(Work order): Could the entries below be reproduced exactly, with the images removed?
-=-=-=-=-
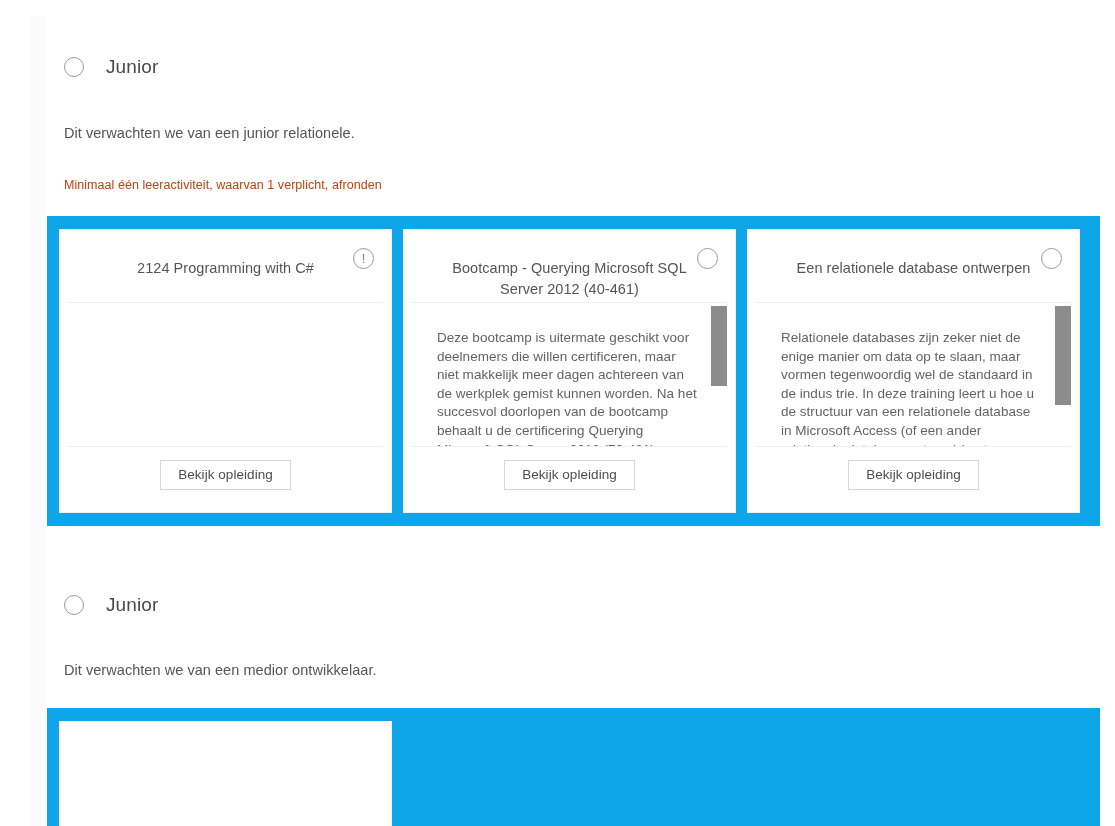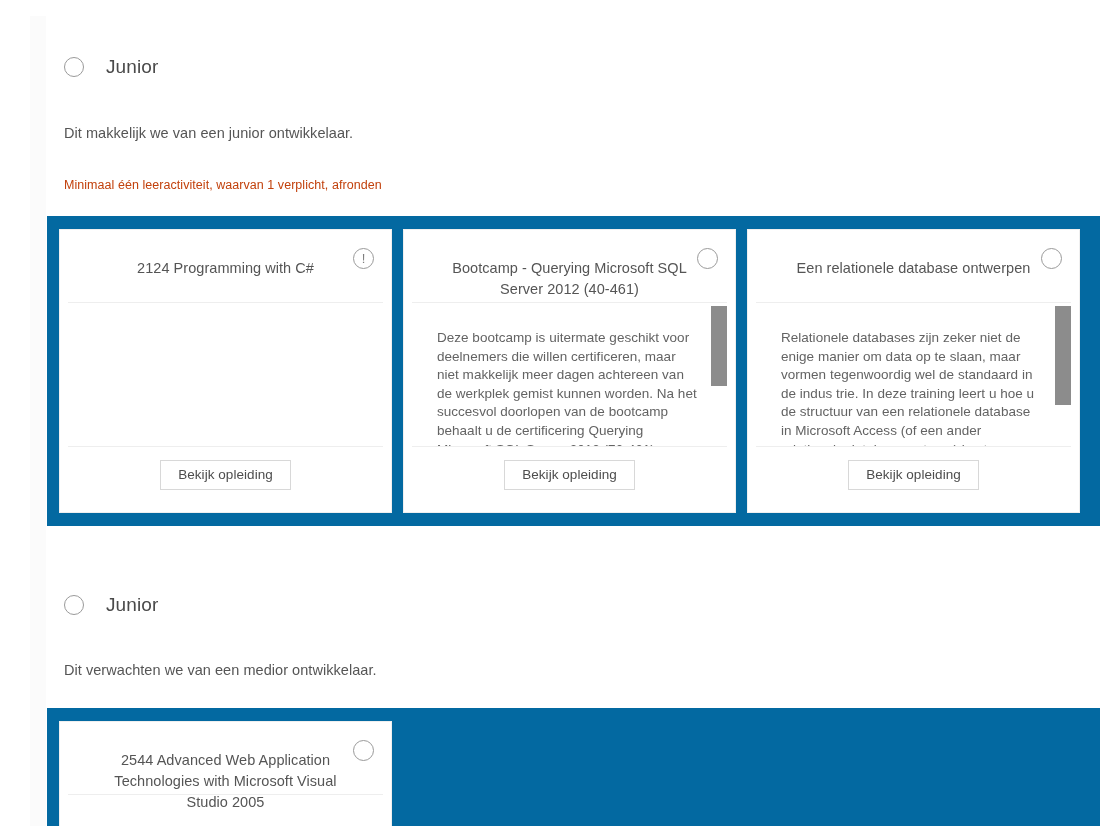"Dit makkelijk we van een" div.section-desc { text: makkelijk we van een junior ontwikkelaar -> verwachten we van een junior relationele }
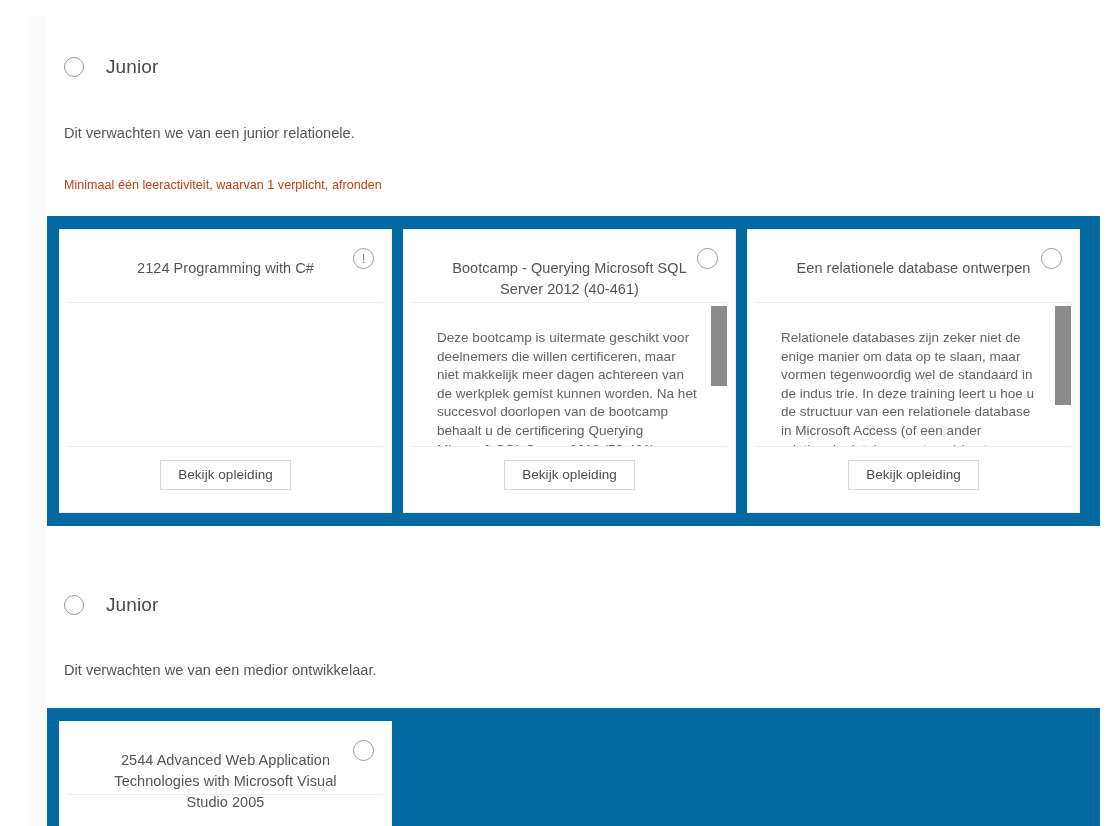"2124 Programming with C#" .card-panel { background: #0369a1 -> #0ea5e9 }
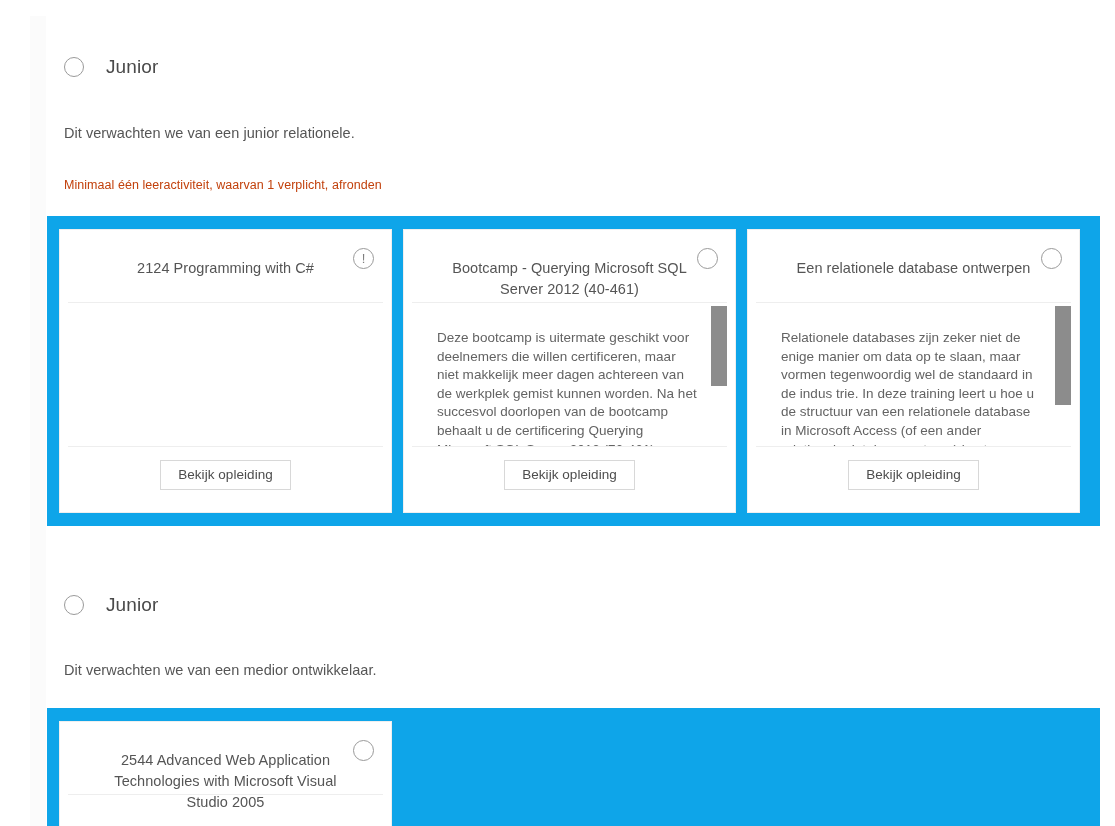"2544 Advanced Web Application" div.card-header { html: <div> <div>2544 Advanced Web Application Technologies with Microsoft Visual Studio 2005</div> <div></div> </div> -> none }
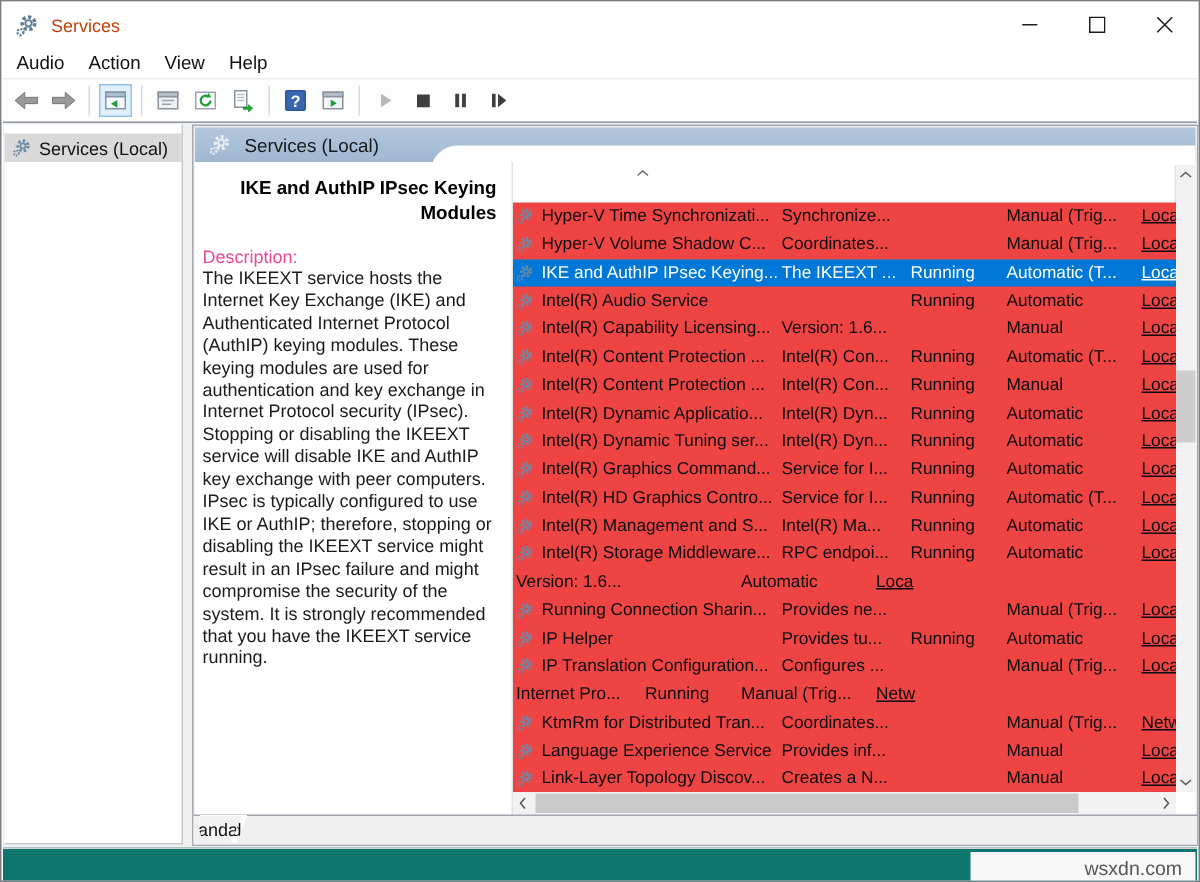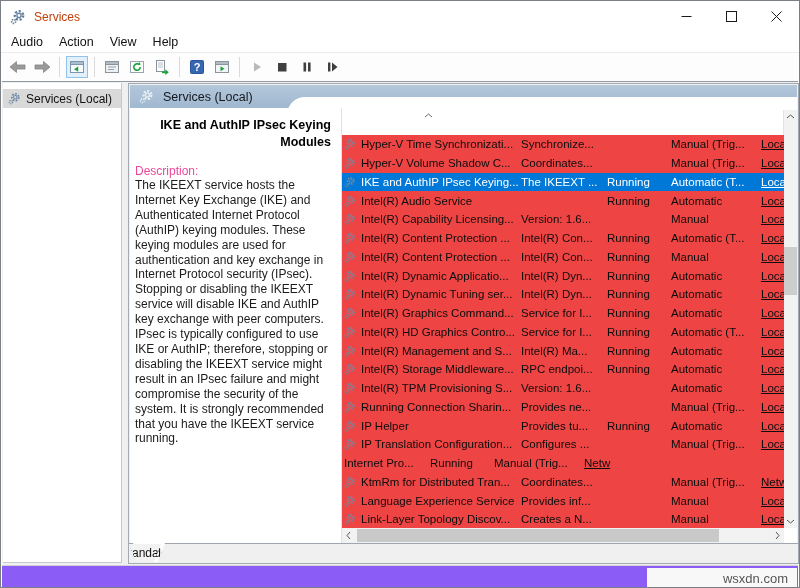"Intel(R) TPM Provisioning S..." span.c-name { html: <span> <svg> <use></use> </svg> <span>Intel(R) TPM Provisioning S...</span> </span> -> none }
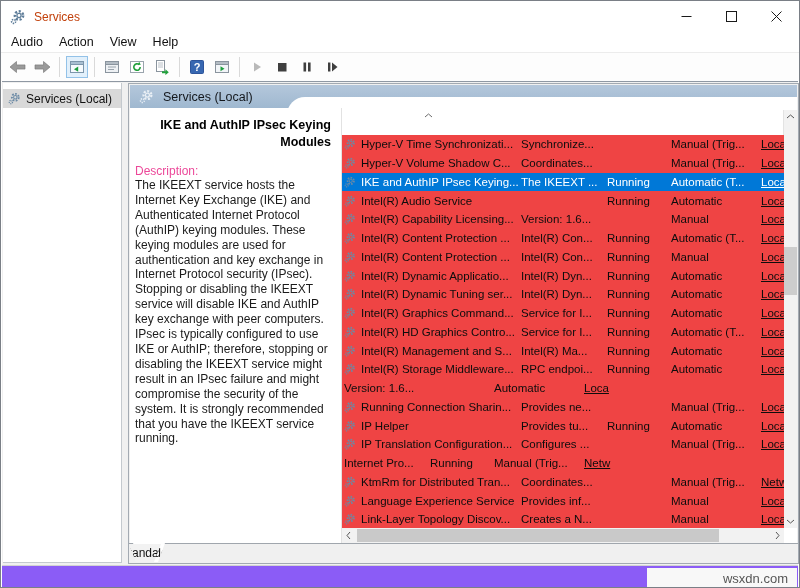"wsxdn.com" .statusbar { background: #8b5cf6 -> #0f766e }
-=-=-=-=-
(Response for this exercise):
"Dit makkelijk we van een" div.section-desc { text: makkelijk we van een junior ontwikkelaar -> verwachten we van een junior relationele }
"2124 Programming with C#" .card-panel { background: #0369a1 -> #0ea5e9 }
"2544 Advanced Web Application" div.card-header { html: <div> <div>2544 Advanced Web Application Technologies with Microsoft Visual Studio 2005</div> <div></div> </div> -> none }
"Intel(R) TPM Provisioning S..." span.c-name { html: <span> <svg> <use></use> </svg> <span>Intel(R) TPM Provisioning S...</span> </span> -> none }
"wsxdn.com" .statusbar { background: #8b5cf6 -> #0f766e }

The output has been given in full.